The Warfare’s Toll on Historical Interpretation

Putnam - 400 YearsI was reminded today of a remarkable chapter in James R. Moore’s The Post-Darwinian Controveries (1979). Moore argues that the “military metaphor perverts historical understanding with violence and inhumanity, by teaching one to think of polarity where there was confusing plurality, to see monolithic solidarity where there was division and uncertainty, to expect hostility where there was conciliation and concord.”

I was searching “freethought” on the Internet Archive when the first hit that came up was Samuel P. Putnam’s 400 Years of Freethought, published by the “The Truth Seeker Company” in 1894. The book begins with a proem on “Freethought—Past, Present, and Future.” For the “past,” the proem begins with Bruno, “looking forth with eyes of fire,” who was “martyred” for revealing “Science’ fearless path.” The proem transitions to the “present” with Robert Ingersoll (1833-99), the “great agnostic” of the United States, before finally concluding with the “child” of the “future,” the “tiny prophet of untraveled years.”

The first chapter remarks that “through darkness and struggle; through bloody war; through torture and terror, through superstition, ignorance, and tyranny, Freethought has steadily pushed onward, with true Promethean fire, with the torch of reason, with undaunted face, with unreceding step, until now it leads the world with victorious colors.” Riveting stuff.

After delineating what, exactly, Freethought is, Putnam in the following chapter highlights the “three voyages” of Columbus, Vasco de Gama, and Magellan.
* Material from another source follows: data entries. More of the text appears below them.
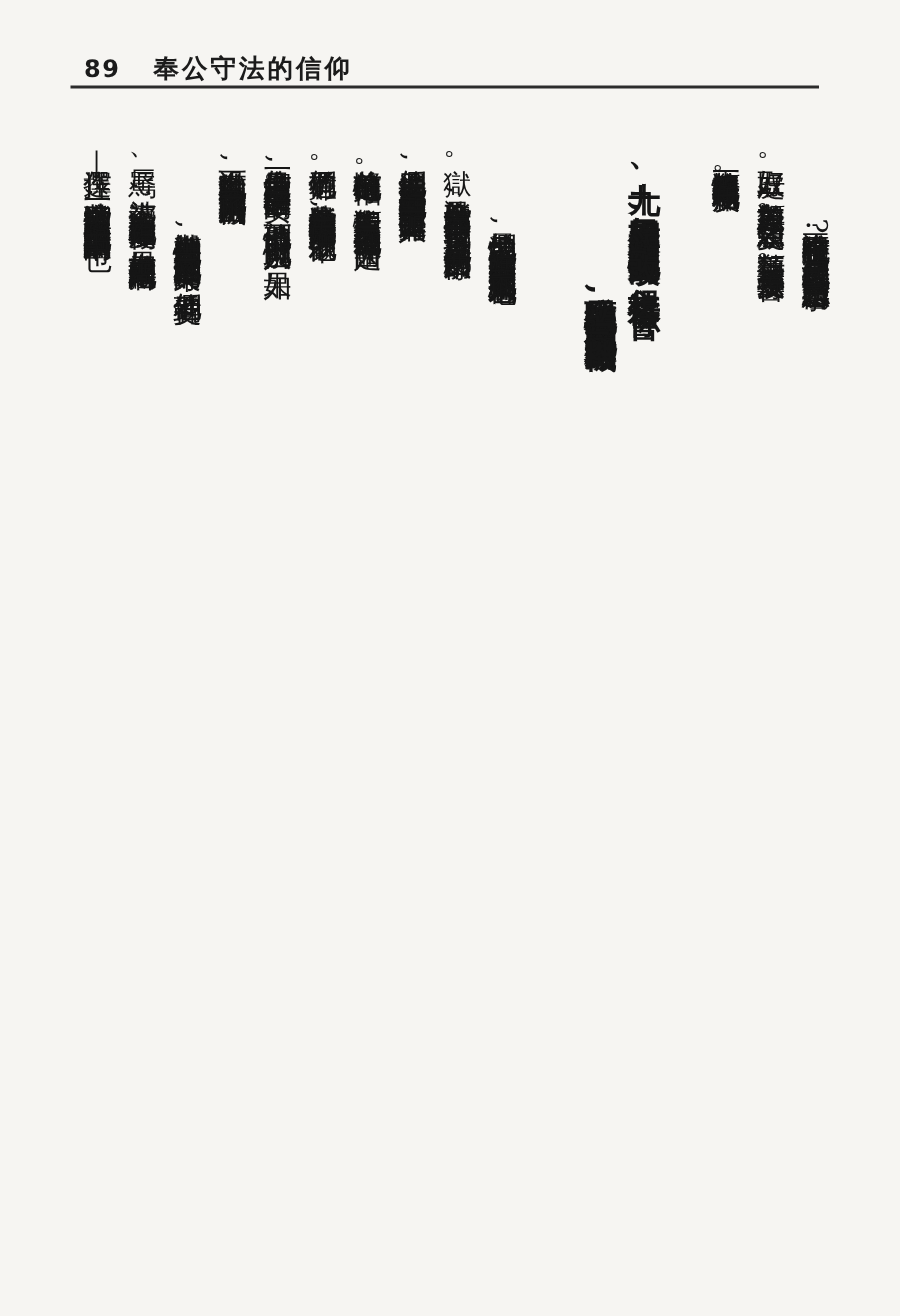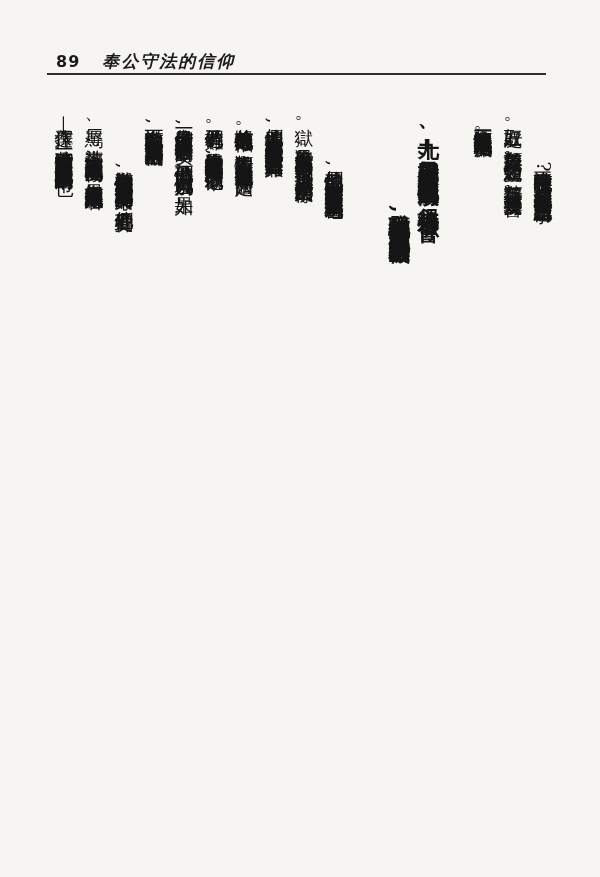--- a/index.html
+++ b/index.html
@@ -11,21 +11,20 @@
     height: 877px;
     background: #f6f5f2;
     overflow: hidden;
     font-family: "DejaVu Serif", serif;
     color: #1b1b1b;
     position: relative;
   }
   .page {
     position: absolute;
     inset: 0;
-    margin-top: 16px;
   }
   
   .running-head {
     position: absolute;
     top: 34px;
     left: 56px;
     right: 56px;
     display: flex;
     align-items: baseline;
   }
@@ -33,21 +32,20 @@
     font-size: 16px;
     font-weight: 600;
     letter-spacing: 1px;
     font-family: "DejaVu Sans", sans-serif;
   }
   .head-title {
     margin-left: 22px;
     font-size: 17px;
     font-weight: 700;
     letter-spacing: 2px;
-    font-style: italic;
   }
   .head-rule {
     position: absolute;
     top: 57px;
     left: 47px;
     right: 54px;
     height: 2px;
     background: #2c2c2c;
   }
   

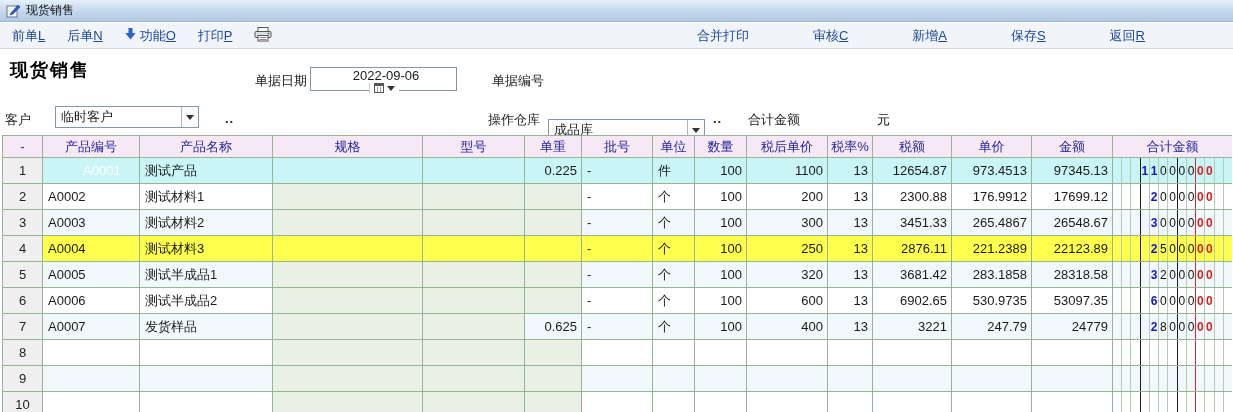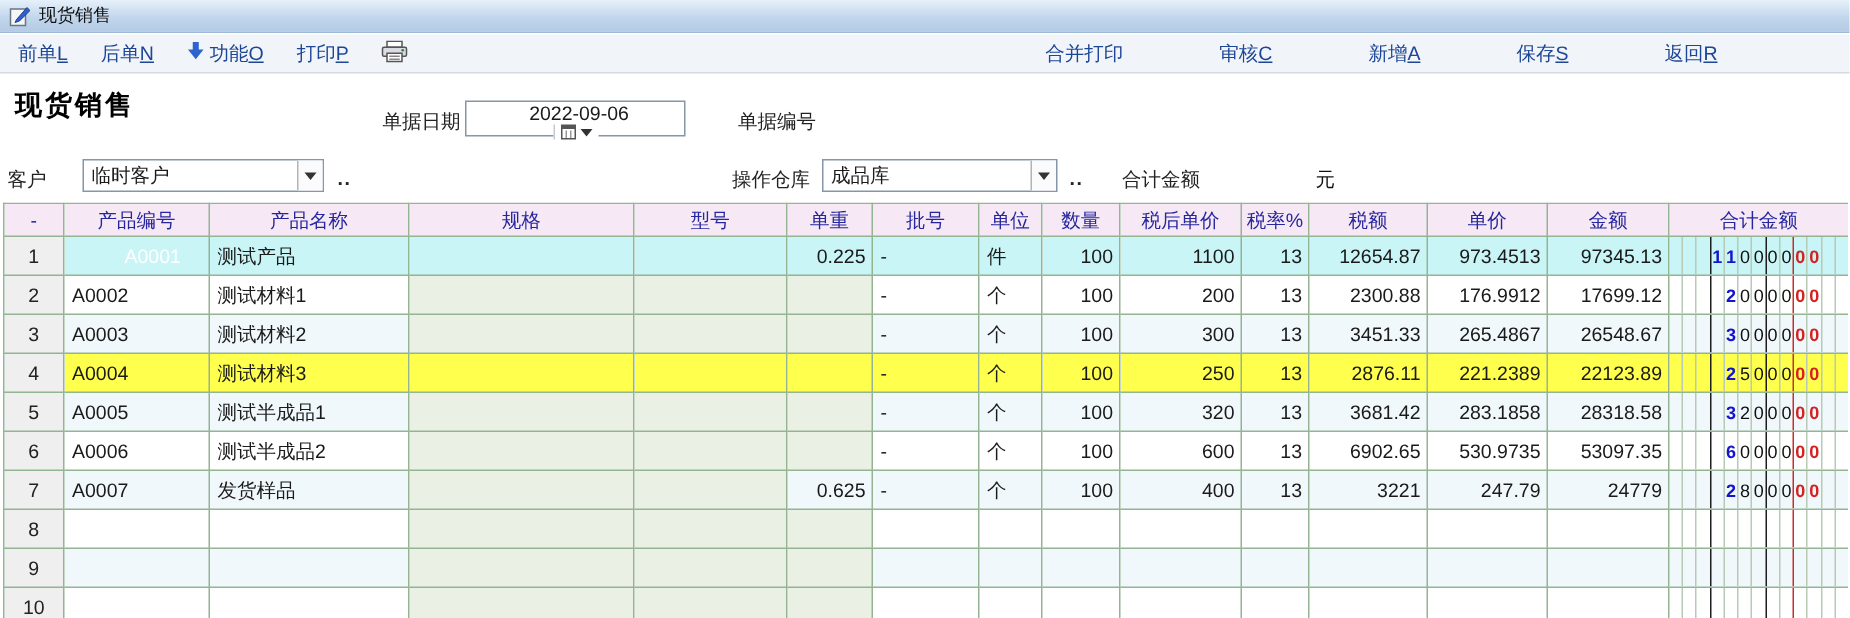--- a/index.html
+++ b/index.html
@@ -147,30 +147,30 @@
     <span class="ftext">2022-09-06</span>
     <span class="datebtn">
       <span class="cal-ic"></span>
       <span class="arr-dn"></span>
     </span>
   </div>
 
   <span class="flabel" style="left:492px;top:22px;text-align:center;">单据编号</span>
 
   <span class="flabel" style="left:5px;top:61px;">客户</span>
-  <div class="combo" style="left:55px;top:56px;width:161px;">
+  <div class="combo" style="left:55px;top:56px;width:144px;">
     <span class="ftext">临时客户</span>
     <span class="combo-btn">
       <span class="arr-dn"></span>
     </span>
   </div>
   <span class="morebtn" style="left:225px;top:64px;">..</span>
 
   <span class="flabel" style="left:488px;top:61px;">操作仓库</span>
-  <div class="combo" style="left:548px;top:56px;width:157px;">
+  <div class="combo" style="left:548px;top:69px;width:157px;">
     <span class="ftext">成品库</span>
     <span class="combo-btn">
       <span class="arr-dn"></span>
     </span>
   </div>
   <span class="morebtn" style="left:713px;top:64px;">..</span>
 
   <span class="flabel" style="left:748px;top:61px;">合计金额</span>
   <span class="totalval" style="left:808px;top:61px;margin-top:25px;">305000</span>
   <span class="totalval" style="left:877px;top:61px;">元</span>

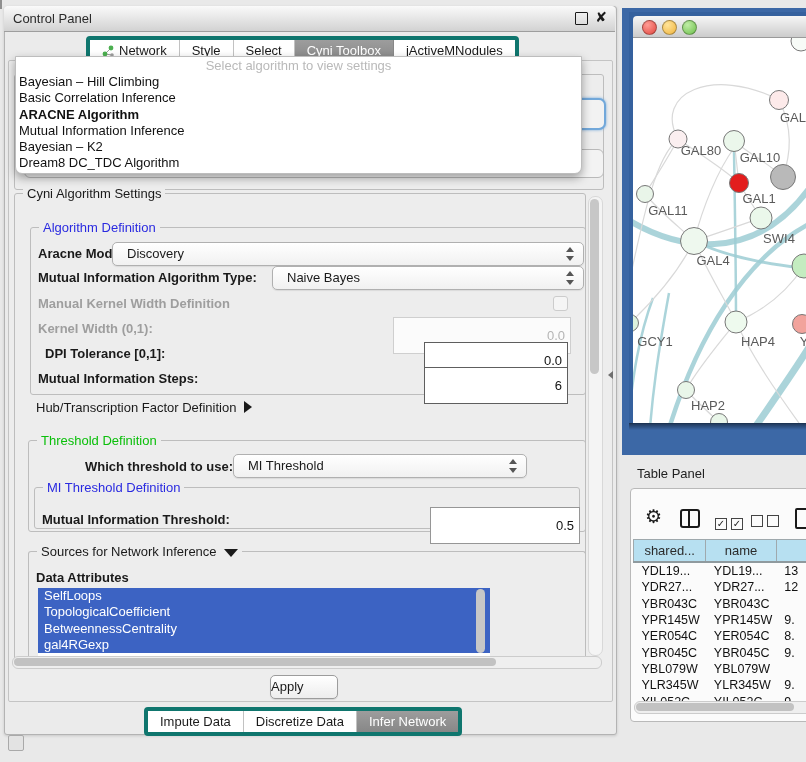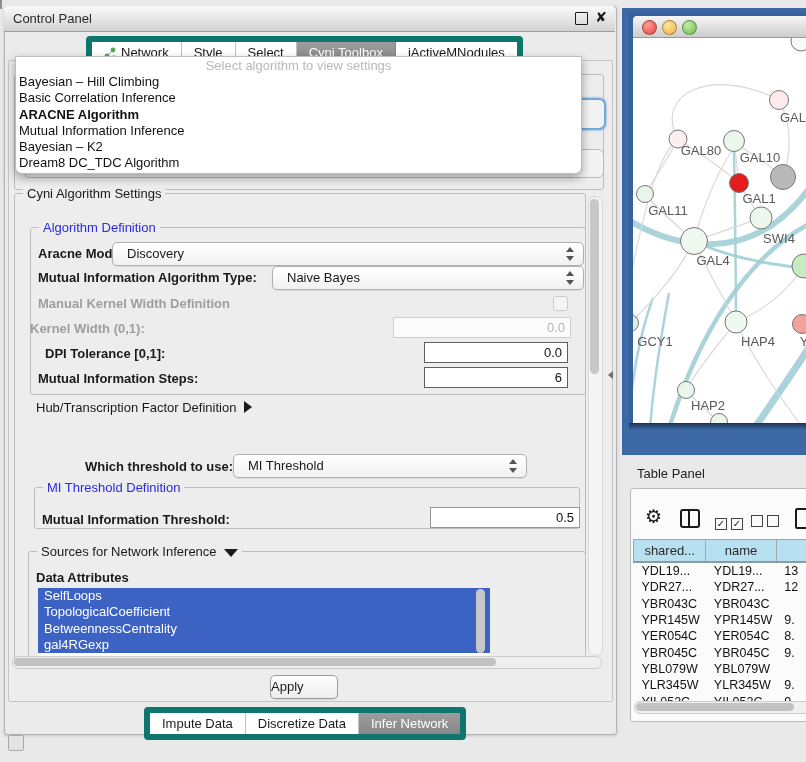--- a/index.html
+++ b/index.html
@@ -8,21 +8,21 @@
   .abs{position:absolute;}
   
   .cp-window{left:4px;top:6px;width:611px;height:727px;background:#ebebeb;
              border:1px solid #b3b3b3;border-radius:3px;box-shadow:0 1px 3px rgba(0,0,0,.15);}
   .cp-titlebar{left:4px;top:6px;width:611px;height:25px;border-radius:3px 3px 0 0;
                background:linear-gradient(#fafafa,#d2d2d2);border-bottom:1px solid #9e9e9e;}
   .cp-title{position:absolute;left:9px;top:5px;font-size:13px;color:#2a2a2a;}
   .float-btn{position:absolute;right:27px;top:6px;width:11px;height:11px;border:1.5px solid #1a1a1a;border-radius:1px;}
   .close-btn{position:absolute;right:8px;top:4px;font-size:14px;font-weight:bold;color:#1a1a1a;line-height:15px;}
   
-  .segbar{display:inline-flex;border:6px solid #0f766e;border-radius:4px;background:#fff;overflow:hidden;height:21px;}
+  .segbar{display:inline-flex;border:4px solid #0f766e;border-radius:4px;background:#fff;overflow:hidden;height:21px;}
   .seg{padding:0 12px;line-height:21px;font-size:13px;color:#1a1a1a;border-right:1px solid #c2c2c2;display:flex;align-items:center;gap:5px;white-space:nowrap;}
   .seg:last-child{border-right:none;}
   .seg.sel{background:linear-gradient(#9d9d9d,#878787);color:#fff;border-color:#878787;}
   
   .cp-content{left:8px;top:60px;width:603px;height:640px;background:#ededed;border:1px solid #c4c4c4;border-radius:2px;}
   
   .popup{left:15px;top:56px;width:565px;height:116px;background:#fff;border:1px solid #bdbdbd;
          border-radius:0 0 7px 7px;box-shadow:0 4px 10px rgba(0,0,0,.35);z-index:50;overflow:hidden;}
   .popup-header{height:16px;line-height:16px;text-align:center;color:#b9b9b9;font-size:13px;margin-top:1px;}
   .popup-item{height:16.3px;line-height:16.3px;font-size:13px;padding-left:3px;color:#111;white-space:nowrap;}
@@ -36,21 +36,21 @@
   .b{font-weight:bold;}
   .dis{color:#9e9e9e;}
   
   .combo{position:absolute;height:22px;background:linear-gradient(#ffffff,#f1f1f1);
          border:1px solid #b0b0b0;border-radius:5px;box-shadow:0 1px 1px rgba(0,0,0,.08);}
   .combo-val{position:absolute;left:14px;top:3px;font-size:13px;}
   .combo-arrows{position:absolute;right:9px;top:4px;width:9px;height:14px;}
   .combo-arrows .up{position:absolute;top:0;left:1px;width:0;height:0;border-left:4px solid transparent;border-right:4px solid transparent;border-bottom:5px solid #555;}
   .combo-arrows .dn{position:absolute;bottom:0;left:1px;width:0;height:0;border-left:4px solid transparent;border-right:4px solid transparent;border-top:5px solid #555;}
   
-  .field{position:absolute;height:19px;font-size:13px;text-align:right;padding:0 5px;
+  .field{position:absolute;height:19px;font-size:13px;text-align:right;padding:8px 5px;
          border:1.5px solid #5e5e5e;background:#fff;color:#111;font-family:inherit;}
   .field.thin{border:1px solid #969696;}
   .field.off{border:1px solid #cfcfcf;background:#fbfbfb;color:#b5b5b5;}
   .checkbox{position:absolute;width:13px;height:13px;border:1.5px solid #cccccc;border-radius:3px;background:#f5f5f5;}
   .tri-right{display:inline-block;width:0;height:0;border-top:6px solid transparent;border-bottom:6px solid transparent;border-left:8px solid #1a1a1a;vertical-align:-1px;}
   .tri-down{display:inline-block;width:0;height:0;border-left:7px solid transparent;border-right:7px solid transparent;border-top:8px solid #1a1a1a;vertical-align:-1px;}
   
   .attr-list{left:38px;top:588px;width:452px;height:68px;background:#fff;z-index:5;}
   .attr-item{height:16.3px;line-height:16.3px;background:#3c63c3;color:#fff;font-size:13px;padding-left:6px;}
   .vscroll-thumb{position:absolute;background:#c7c7c7;border-radius:5px;}
@@ -164,34 +164,37 @@
     <span class="combo-val">Naive Bayes</span>
     <span class="combo-arrows">
         <i class="up"></i>
         <i class="dn"></i>
       </span>
   </div>
 
   <div class="abs lbl b dis" style="left:38px;top:296px;">Manual Kernel Width Definition</div>
   <div class="checkbox" style="left:553px;top:296px;"></div>
 
-  <div class="abs lbl b dis" style="left:30px;top:321px;">Kernel Width (0,1):</div>
+  <div class="abs lbl b dis" style="left:38px;top:321px;">Kernel Width (0,1):</div>
   <input class="field off" style="left: 393px; top: 317px; width: 166px;" readonly="" value="0.0">
 
   <div class="abs lbl b" style="left:38px;top:346px;margin-left:7px;">DPI Tolerance [0,1]:</div>
   <input class="field" style="left: 424px; top: 342px; width: 132px;" readonly="" value="0.0">
 
   <div class="abs lbl b" style="left:38px;top:371px;">Mutual Information Steps:</div>
   <input class="field" style="left: 424px; top: 367px; width: 132px;" readonly="" value="6">
 
   <div class="abs lbl" style="left:36px;top:400px;">
     <span>Hub/Transcription Factor Definition</span>&nbsp;
     <span class="tri-right"></span>
   </div>
 
+  <div class="abs groupbox" style="left:28px;top:440px;width:556px;height:90px;">
+    <span class="legend green">Threshold Definition</span>
+  </div>
   <div class="abs lbl b" style="left:85px;top:459px;">Which threshold to use:</div>
   <div class="combo" style="left:233px;top:454px;width:292px;">
     <span class="combo-val">MI Threshold</span>
     <span class="combo-arrows">
         <i class="up"></i>
         <i class="dn"></i>
       </span>
   </div>
   <div class="abs groupbox" style="left:34px;top:487px;width:544px;height:40px;">
     <span class="legend blue">MI Threshold Definition</span>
It is not long before Putnam claims that Columbus “gave almost undeniable proof that the earth was not flat, as it was declared to be by the standard theology of the church.” Although himself not a freethinker, Columbus, according to Putnam, “was certainly a heretic in action.”

All this is familiar territory. Indeed, Putnam references John William Draper several times, and likely borrowed themes and ideas from some of Andrew Dickson White’s periodical publications. What is interesting about Putnam is that he was a seminary student in Chicago in the 1860s, preached as a Congregational minister, converted to Unitarianism 1870s, and then renounced Christianity shortly thereafter. In 1887 he established the Journal of Freethought and became the author of numerous books attacking Christianity and religion in general. He was not simply anti-Catholic. In chapter five of 400 Years of Freethought he proclaimed that the Reformation marked “an epoch in human progress.” But quickly qualifies: “it soon reached its culmination and ceased to be of any benefit.”

What happened to Samuel Putnam? I do not know enough about him to make any definitive claims, but surely he was part of the “warfare’s toll on historical interpretation.”